EXERCISE BRIEF> The reply should hold every line of the data below, unchanged, and none of the pictures.

MATERIAL FOR THIS TASK>
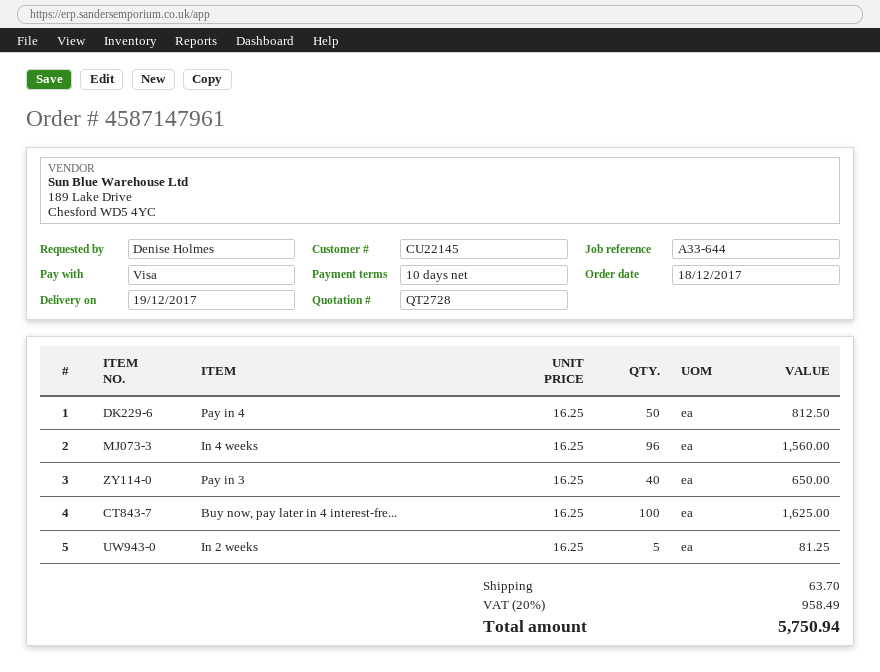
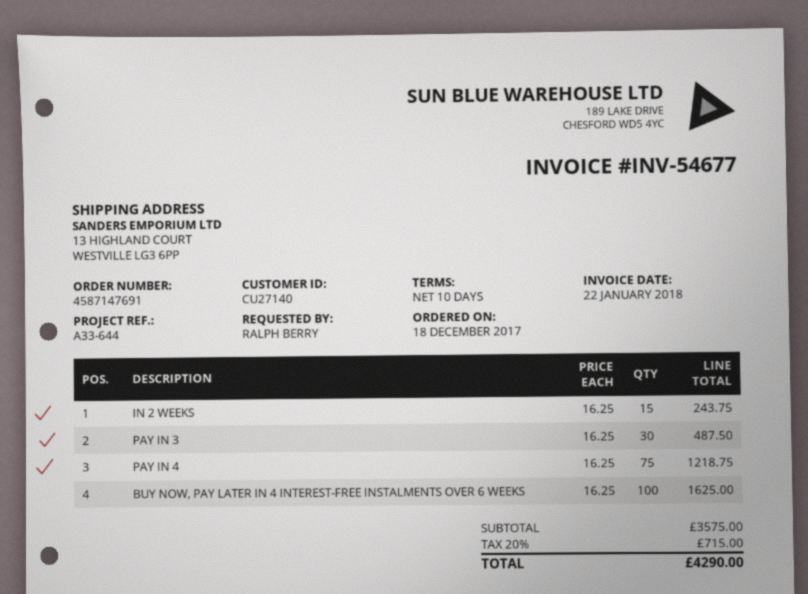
order number: 4587147961 -> 4587147691
customer number: CU22145 -> CU27140
ordered by: Denise Holmes -> RALPH BERRY
Pay in 4: 50 x 16.25 = 812.50 -> 75 x 16.25 = 1218.75
In 4 weeks: 96 x 16.25 = 1560.00 -> none
Pay in 3: 40 x 16.25 = 650.00 -> 30 x 16.25 = 487.50
In 2 weeks: 5 x 16.25 = 81.25 -> 15 x 16.25 = 243.75
shipping: 63.70 -> none
tax: 20% = 958.49 -> 20% = 715.00
total: 5750.94 -> 4290.00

RESULT OF THIS TASK>
order number: 4587147961 -> 4587147691
customer number: CU22145 -> CU27140
ordered by: Denise Holmes -> RALPH BERRY
Pay in 4: 50 x 16.25 = 812.50 -> 75 x 16.25 = 1218.75
In 4 weeks: 96 x 16.25 = 1560.00 -> none
Pay in 3: 40 x 16.25 = 650.00 -> 30 x 16.25 = 487.50
In 2 weeks: 5 x 16.25 = 81.25 -> 15 x 16.25 = 243.75
shipping: 63.70 -> none
tax: 20% = 958.49 -> 20% = 715.00
total: 5750.94 -> 4290.00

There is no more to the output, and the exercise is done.